Texto: Sofía M. Gascón
Ilustración: Iciar L. Yllera
Yo no creo en dioses ni profetas, mitos ni poemas. Creer es cosa de críos. Creemos lo que haga falta creer cuando es preciso. Cuando lo necesitamos para sobrevivir. El humano ha resultado ser ese crío insolente que de todo pregunta el porqué. Pero hay sitios, hay cosas, hay veces que ni lo más razonable y maravilloso del mundo tiene un sentido.
Como ahora, como aquí, en el desierto. Donde nada estorba, hace ruido o contamina. Donde la nada abunda y el todo se desborda en un mar vacío de aguas pero inundado de olas. Y aún huele a sal. Una aurora dorada colorea el cielo de naranja en un anochecer en el que el tiempo se estanca. No quiere irse, ni quiere que él se vaya. Quiere tenerlo todo aunque ello implique no ganar nada.
Una ruina limpia de escombros en la que ha desaparecido todo menos el polvo. Aquí, nace Gea y descansa el olvido. Aquí, en el centro de la tierra, en medio de su ombligo.
Una ciudad desecha, un camino sin bordes ni fronteras. Un lugar, al que bajan las estrellas para encontrarse con el viento y la tormenta. Y todo se llena de grano, te haces antiguo y cuando todo se va, algo en ti también se ha ido. Todo salvo ese goteo espeso que cae inclemente sin hacer casi ruido, eso que zumba a lo lejos, ese latido.
Y ahora soy yo esa cría odiosa, que no puede parar de preguntarse: ¿a qué suena el desierto? ¿A qué suena el olvido? ¿A qué suena el mundo cuando te has perdido?
Ahí está.
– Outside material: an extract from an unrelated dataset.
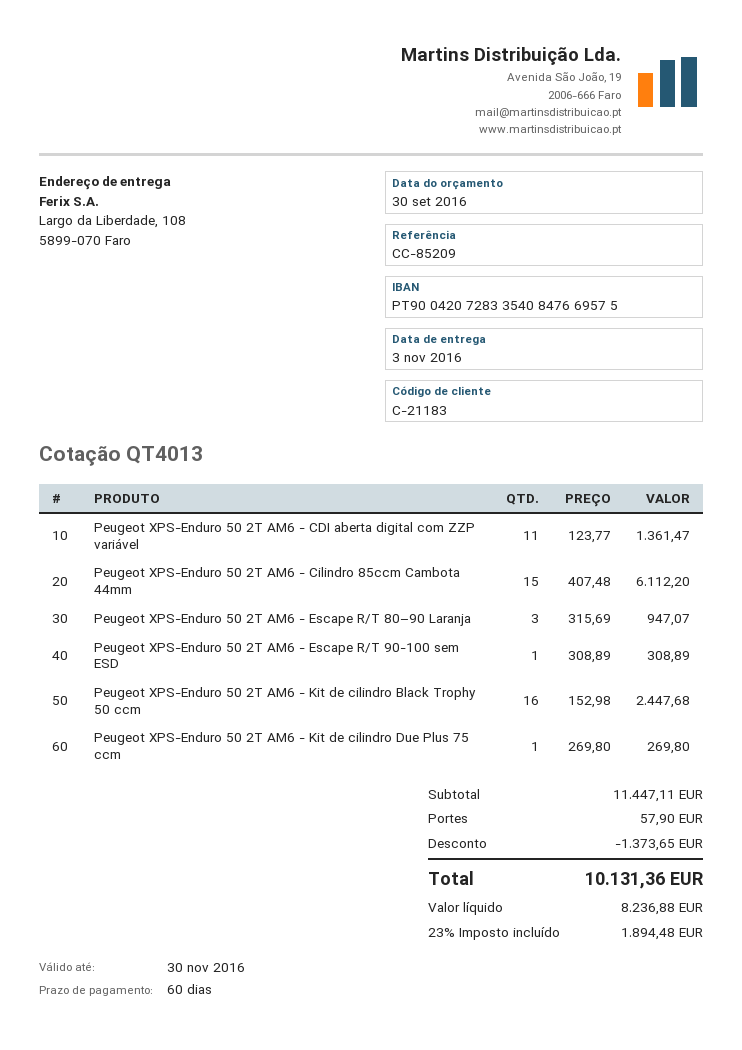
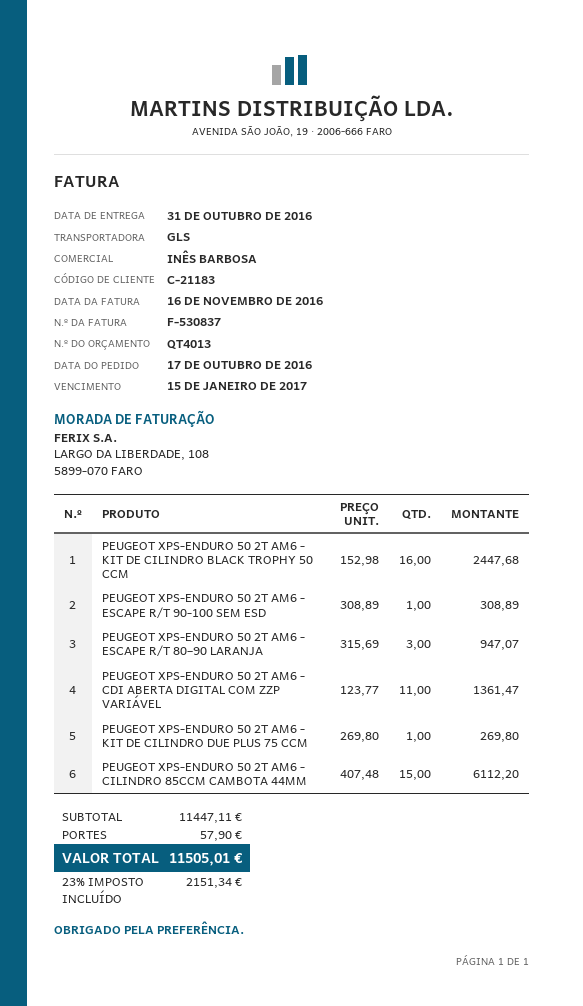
delivery date: 2016-11-03 -> 2016-10-31
discount: 1373.65 -> none
tax: 23% = 1894.48 -> 23% = 2151.34
total: 10131.36 -> 11505.01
Se oye muy tenue, se percibe muy hondo bajo la arena. La tierra duerme. Oigo su ronquido. Y hay veces en las que la escucho romperse por dentro. Hay otras, en las que llora, cobarde, tras una palmera porque no quiere que nadie la vea.
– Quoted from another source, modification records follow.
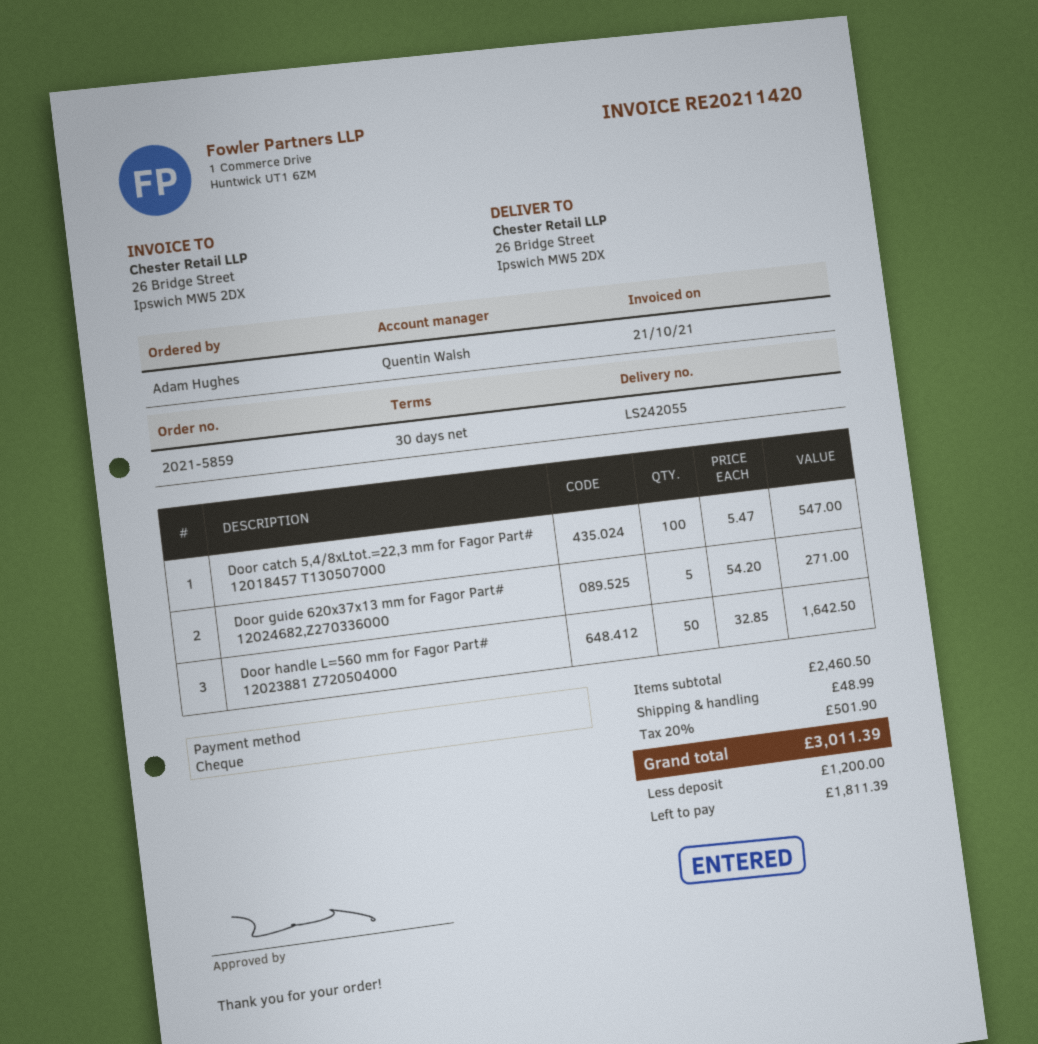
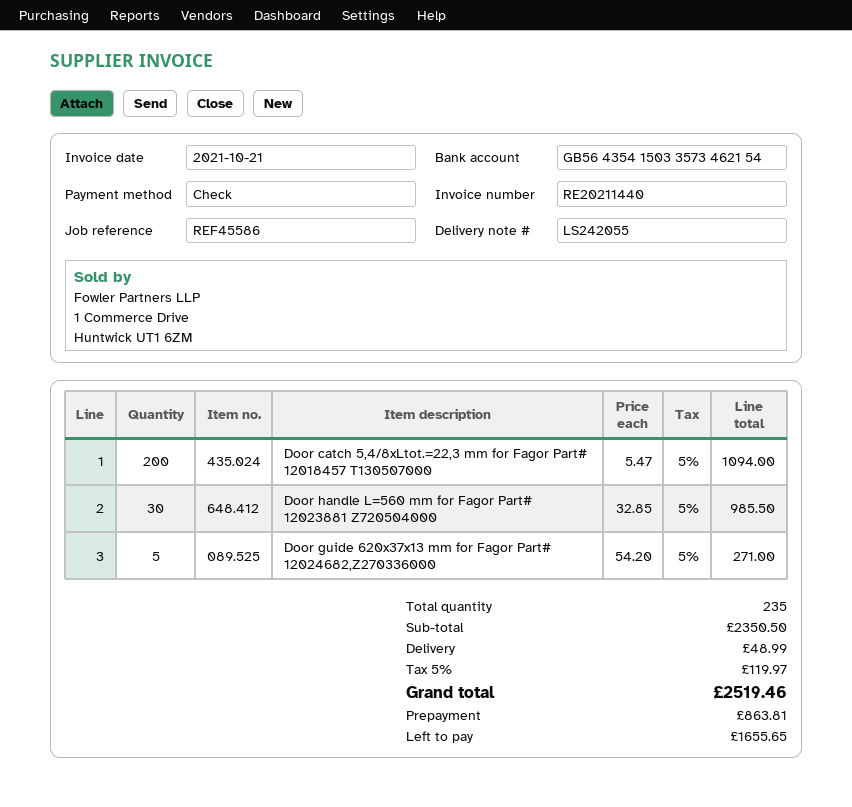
invoice number: RE20211420 -> RE20211440
Door catch 5,4/8xLtot.=22,3 mm for Fagor Part# 12018457 T130507000: 100 x 5.47 = 547.00 -> 200 x 5.47 = 1094.00
Door handle L=560 mm for Fagor Part# 12023881 Z720504000: 50 x 32.85 = 1642.50 -> 30 x 32.85 = 985.50
subtotal: 2460.50 -> 2350.50
tax: 20% = 501.90 -> 5% = 119.97
total: 3011.39 -> 2519.46
deposit: 1200.00 -> 863.81
balance: 1811.39 -> 1655.65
Aquí en el desierto nadie habla, hay demasiado que escuchar tras ese arrollador silencio que retumba a lo lejos. El palpitar de la tierra. Un tambor suena con un redoble de preguntas para las que ninguno tenemos respuesta. Y golpe tras golpe, le suplica al cielo una ofrenda. Quiere que el tiempo no se mueva, que el anochecer se estanque y que aparezca la luna vieja. Que tiemble, que baile, que cante. Que haga vibrar su cuerpo redondo y brillante, que sueñen juntos hasta que todo se acabe.